Precise parcellation of functional networks (FNs) of early developing human brain is the fundamental basis for identifying biomarker of developmental disorders and understanding functional development. Resting-state fMRI (rs-fMRI) enables in vivo exploration of functional changes, but adult FN parcellations cannot be directly applied to the neonates due to incomplete network maturation. No standardized neonatal functional atlas is currently available. To solve this fundamental issue, we propose TReND, a novel and fully automated self-supervised transformer-autoencoder framework that integrates regularized nonnegative matrix factorization (RNMF) to unveil the FNs in neonates. TReND effectively disentangles spatiotemporal features in voxel-wise rs-fMRI data. The framework integrates confidence-adaptive masks into transformer self-attention layers to mitigate noise influence.
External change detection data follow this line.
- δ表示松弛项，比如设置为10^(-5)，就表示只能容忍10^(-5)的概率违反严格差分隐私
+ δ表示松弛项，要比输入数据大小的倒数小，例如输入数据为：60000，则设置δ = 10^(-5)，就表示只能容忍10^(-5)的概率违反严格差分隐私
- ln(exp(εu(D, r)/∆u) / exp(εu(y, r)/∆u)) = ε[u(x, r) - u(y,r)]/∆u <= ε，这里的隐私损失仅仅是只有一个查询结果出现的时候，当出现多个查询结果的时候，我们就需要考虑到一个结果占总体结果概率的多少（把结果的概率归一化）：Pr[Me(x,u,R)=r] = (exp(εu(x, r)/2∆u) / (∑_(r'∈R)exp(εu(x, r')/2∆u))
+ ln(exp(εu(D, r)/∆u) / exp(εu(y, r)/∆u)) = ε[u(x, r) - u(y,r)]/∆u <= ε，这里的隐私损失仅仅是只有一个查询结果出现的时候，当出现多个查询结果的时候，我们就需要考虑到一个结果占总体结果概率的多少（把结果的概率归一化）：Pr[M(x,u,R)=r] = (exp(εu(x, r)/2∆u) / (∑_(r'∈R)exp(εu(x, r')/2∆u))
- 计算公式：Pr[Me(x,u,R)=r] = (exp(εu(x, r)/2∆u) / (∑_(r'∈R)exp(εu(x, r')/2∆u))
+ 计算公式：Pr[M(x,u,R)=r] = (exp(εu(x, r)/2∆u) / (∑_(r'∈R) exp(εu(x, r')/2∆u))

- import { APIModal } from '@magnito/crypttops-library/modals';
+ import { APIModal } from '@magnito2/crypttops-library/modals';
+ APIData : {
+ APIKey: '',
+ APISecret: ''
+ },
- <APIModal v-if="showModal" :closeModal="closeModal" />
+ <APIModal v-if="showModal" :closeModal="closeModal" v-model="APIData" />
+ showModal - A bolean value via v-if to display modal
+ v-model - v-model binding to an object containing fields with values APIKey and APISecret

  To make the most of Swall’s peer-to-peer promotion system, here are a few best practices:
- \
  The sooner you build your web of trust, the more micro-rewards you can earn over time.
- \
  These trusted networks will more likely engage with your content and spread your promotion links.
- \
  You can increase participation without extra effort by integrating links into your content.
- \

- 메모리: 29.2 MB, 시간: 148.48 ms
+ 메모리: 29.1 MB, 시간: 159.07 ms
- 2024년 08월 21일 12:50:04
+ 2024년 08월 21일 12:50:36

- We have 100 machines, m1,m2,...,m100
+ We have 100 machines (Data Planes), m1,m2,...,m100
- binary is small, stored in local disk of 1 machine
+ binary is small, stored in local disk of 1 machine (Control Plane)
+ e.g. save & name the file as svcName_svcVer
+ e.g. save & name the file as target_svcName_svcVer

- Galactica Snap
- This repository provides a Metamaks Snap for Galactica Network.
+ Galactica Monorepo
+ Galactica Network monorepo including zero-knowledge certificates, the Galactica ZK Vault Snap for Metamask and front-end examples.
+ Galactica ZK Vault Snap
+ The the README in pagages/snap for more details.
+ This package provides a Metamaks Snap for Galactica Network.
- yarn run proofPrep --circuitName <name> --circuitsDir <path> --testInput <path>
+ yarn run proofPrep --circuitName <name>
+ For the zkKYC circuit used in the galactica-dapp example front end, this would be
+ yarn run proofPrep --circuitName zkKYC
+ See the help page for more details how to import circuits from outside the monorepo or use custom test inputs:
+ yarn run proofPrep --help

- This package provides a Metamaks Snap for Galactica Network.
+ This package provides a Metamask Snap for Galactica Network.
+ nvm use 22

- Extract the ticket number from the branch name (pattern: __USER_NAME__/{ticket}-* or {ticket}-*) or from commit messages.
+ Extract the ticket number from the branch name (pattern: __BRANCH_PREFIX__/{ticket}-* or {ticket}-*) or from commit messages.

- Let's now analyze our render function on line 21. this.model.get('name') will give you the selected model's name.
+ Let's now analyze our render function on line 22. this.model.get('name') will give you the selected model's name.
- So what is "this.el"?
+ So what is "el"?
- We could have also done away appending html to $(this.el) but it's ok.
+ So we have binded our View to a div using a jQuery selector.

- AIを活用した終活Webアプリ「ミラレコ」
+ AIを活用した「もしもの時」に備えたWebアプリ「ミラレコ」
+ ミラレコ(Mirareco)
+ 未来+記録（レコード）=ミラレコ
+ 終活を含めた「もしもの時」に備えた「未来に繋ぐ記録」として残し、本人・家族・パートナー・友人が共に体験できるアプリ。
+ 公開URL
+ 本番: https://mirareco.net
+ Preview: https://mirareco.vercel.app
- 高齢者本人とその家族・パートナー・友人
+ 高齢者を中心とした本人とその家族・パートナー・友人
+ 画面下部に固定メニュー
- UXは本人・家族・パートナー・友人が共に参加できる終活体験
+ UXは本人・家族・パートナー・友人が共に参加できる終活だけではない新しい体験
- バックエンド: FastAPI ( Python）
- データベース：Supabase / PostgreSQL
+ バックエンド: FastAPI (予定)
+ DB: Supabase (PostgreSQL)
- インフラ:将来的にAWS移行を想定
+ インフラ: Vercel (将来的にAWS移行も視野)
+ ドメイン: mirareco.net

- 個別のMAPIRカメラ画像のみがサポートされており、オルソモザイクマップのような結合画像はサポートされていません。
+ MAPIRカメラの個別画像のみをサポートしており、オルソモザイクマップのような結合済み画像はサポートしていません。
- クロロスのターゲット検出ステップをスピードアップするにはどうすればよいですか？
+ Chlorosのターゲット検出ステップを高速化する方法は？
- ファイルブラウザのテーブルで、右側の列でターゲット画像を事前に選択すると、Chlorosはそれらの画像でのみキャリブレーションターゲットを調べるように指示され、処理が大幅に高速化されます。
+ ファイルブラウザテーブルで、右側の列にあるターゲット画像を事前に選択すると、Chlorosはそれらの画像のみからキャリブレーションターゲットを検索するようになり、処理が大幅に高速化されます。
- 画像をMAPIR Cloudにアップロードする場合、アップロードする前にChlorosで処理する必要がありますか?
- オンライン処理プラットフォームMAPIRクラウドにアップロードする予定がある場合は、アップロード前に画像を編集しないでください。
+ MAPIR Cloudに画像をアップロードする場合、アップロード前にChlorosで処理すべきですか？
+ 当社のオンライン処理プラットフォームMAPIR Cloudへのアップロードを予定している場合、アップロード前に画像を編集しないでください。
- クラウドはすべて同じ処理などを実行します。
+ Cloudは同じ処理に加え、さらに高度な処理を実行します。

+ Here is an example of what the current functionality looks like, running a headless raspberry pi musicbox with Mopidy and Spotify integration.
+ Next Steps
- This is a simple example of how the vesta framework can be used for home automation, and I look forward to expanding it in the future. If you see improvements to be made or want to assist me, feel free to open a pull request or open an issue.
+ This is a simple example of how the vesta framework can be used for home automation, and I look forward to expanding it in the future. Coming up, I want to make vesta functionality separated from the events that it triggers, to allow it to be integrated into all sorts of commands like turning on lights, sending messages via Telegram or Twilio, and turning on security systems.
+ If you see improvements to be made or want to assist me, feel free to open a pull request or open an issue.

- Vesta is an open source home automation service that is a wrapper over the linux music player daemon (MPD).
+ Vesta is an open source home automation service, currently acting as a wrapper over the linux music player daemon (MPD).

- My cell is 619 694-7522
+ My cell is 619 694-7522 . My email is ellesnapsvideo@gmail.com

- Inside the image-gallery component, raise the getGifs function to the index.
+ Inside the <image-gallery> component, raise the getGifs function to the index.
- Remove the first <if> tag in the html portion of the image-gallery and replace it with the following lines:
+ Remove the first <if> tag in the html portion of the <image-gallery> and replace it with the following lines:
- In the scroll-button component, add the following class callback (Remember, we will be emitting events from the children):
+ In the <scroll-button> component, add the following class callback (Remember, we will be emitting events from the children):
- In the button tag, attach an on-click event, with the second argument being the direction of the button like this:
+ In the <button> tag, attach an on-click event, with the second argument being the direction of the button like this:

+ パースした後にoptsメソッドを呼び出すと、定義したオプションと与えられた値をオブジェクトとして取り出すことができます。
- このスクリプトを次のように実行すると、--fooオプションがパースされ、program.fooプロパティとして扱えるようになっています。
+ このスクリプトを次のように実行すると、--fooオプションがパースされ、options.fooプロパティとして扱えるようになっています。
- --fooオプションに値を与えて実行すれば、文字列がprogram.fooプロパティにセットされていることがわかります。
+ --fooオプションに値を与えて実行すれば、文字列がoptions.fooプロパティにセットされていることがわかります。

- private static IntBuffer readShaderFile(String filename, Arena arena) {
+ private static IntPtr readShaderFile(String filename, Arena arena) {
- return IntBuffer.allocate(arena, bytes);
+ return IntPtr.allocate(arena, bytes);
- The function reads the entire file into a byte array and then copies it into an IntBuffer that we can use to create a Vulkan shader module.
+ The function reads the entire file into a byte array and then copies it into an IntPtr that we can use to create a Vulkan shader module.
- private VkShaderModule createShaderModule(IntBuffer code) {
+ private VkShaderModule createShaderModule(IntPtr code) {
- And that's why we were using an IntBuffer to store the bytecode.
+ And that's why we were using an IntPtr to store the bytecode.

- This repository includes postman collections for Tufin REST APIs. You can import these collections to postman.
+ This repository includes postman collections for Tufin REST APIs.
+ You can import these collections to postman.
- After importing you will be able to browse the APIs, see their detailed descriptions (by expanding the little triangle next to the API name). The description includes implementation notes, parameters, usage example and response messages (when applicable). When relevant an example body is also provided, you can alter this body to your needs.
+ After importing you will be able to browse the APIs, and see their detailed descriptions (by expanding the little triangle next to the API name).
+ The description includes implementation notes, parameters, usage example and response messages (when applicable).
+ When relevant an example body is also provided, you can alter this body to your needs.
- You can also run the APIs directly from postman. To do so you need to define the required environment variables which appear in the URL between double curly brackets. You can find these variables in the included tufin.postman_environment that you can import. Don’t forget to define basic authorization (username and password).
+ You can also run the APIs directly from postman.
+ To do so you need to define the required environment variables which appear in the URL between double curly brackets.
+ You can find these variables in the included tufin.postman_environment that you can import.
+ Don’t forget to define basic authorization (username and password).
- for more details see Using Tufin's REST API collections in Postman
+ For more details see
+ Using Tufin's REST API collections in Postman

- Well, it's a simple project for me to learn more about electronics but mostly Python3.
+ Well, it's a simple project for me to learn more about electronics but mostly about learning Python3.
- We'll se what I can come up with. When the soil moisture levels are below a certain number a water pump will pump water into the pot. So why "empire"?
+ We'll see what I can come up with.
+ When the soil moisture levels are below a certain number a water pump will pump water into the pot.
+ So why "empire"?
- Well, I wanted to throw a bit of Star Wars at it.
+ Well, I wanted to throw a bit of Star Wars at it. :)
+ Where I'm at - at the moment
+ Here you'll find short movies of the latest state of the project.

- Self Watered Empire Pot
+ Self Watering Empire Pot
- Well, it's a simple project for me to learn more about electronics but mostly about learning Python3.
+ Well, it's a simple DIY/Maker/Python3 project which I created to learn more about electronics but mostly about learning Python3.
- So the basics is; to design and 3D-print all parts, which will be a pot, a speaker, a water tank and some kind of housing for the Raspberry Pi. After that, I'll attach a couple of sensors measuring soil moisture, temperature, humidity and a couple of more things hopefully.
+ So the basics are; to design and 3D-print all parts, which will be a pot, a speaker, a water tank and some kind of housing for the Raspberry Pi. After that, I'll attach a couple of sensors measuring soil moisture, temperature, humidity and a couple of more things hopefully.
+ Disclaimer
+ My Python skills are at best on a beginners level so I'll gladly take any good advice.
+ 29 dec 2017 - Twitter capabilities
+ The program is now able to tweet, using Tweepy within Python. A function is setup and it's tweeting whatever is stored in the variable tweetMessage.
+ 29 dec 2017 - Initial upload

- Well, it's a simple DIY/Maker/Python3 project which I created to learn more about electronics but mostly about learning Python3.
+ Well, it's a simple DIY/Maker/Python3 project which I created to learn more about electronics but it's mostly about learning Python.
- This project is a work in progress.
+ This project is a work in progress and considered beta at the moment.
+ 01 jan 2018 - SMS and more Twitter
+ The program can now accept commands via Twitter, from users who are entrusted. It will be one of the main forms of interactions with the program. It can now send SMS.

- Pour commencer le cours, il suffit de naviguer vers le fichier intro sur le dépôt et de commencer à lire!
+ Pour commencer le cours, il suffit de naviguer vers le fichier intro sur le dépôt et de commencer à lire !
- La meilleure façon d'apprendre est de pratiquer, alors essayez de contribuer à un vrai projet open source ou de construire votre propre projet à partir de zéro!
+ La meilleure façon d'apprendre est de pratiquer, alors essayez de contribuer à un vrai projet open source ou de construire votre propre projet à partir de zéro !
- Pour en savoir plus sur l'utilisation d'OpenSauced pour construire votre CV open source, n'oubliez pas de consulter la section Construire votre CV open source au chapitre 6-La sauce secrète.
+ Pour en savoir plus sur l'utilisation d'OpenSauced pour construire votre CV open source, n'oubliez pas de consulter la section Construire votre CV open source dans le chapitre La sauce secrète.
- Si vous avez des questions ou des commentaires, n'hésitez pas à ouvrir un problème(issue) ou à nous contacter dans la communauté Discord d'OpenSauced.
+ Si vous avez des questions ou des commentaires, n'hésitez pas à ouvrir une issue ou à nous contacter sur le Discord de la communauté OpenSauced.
A self supervised decoder acts as a regulator to refine the encoder's latent embeddings, which serve as reliable temporal features. For spatial coherence, we incorporate brain surface-based geodesic distances as spatial encodings along with functional connectivity from temporal features. The TReND clustering approach processes these features under sparsity and smoothness constraints, producing robust and biologically plausible parcellations. We extensively validated our TReND framework on three different rs-fMRI datasets: simulated, dHCP and HCP-YA against comparable traditional feature extraction and clustering techniques. Our results demonstrated the superiority of the TReND framework in the delineation of neonate FNs with significantly better spatial contiguity and functional homogeneity. Collectively, we established TReND, a novel and robust framework, for neonatal FN delineation. TReND-derived neonatal FNs could serve as a neonatal functional atlas for perinatal populations in health and disease.

Paper Structure

This paper contains 14 sections, 4 equations, 5 figures.

Figures (5)

  • Figure 1: Schematic representation of end-to-end functional parcellation framework. A. Processed Blood Oxygenation Level Dependent (BOLD) fMRI data. B. Feature extraction using transformer-based autoencoder to convert BOLD signals into low-dimensional embeddings. C. Correlation matrix from the transformer-based feature embeddings. D. Clustering using RNMF $+$ KMeans are performed to generate parcellation of different regions. E. Parcellation shows different regions based on correlation matrix.
  • Figure 2: Performance evaluation of TReND versus traditional parcellation methods on simulated data. A.Left panel: The cartoon illustrates how TReND extracts features and preserves more fine-grained details. Right panel: Comparison of feature extraction techniques: Principal component analysis (PCA), Uniform manifold approximation and projection (UMAP), Tensor decomposition (TD), and TReND. B.Left panel: The cartoon shows how TReND produces spatially coherent clusters. Right panel: Comparison of clustering methods: kernel-PCA (kPCA), Independent component analysis (ICA), NMF, and TReND.
  • Figure 3: Coarse parcellation of 7 functional networks in neonates derived from a 300-subject dHCP cohort. A. Stability analysis of the clustering algorithm identifies 7 and 19 networks as robust estimates. B. Neonatal cortical parcellation of 7 FNs. C. Confidence map representing the reliability of the 7 neonatal FNs parcellation. D. Discovery and replication of the 7 neonatal FNs cortical parcellation. E. Dice score evaluation FN-wise. F. Comparison of primary and higher-order FNs in TReND-derived neonate and adult atlas ref3. (Abbreviation: C.: Component)
  • Figure 4: Fine-grained parcellation of 19 functional networks in neonates derived from a 300-subject dHCP cohort. A. Neonatal cortical parcellation of 19 FNs. B. Confidence map representing the reliability of the 19 neonatal FNs parcellation. C. Discovery and replication of the 19 neonatal FNs cortical parcellation. D. Dice score evaluation of FN-wise via bootstrap analysis, assessing the consistency of the parcellation.
  • Figure 5: Validation of TReND's performance on the HCP-YA dataset. Consistency of the 7 FNs identified by TReND compared to the Yeo 7-network atlas evaluated with dice.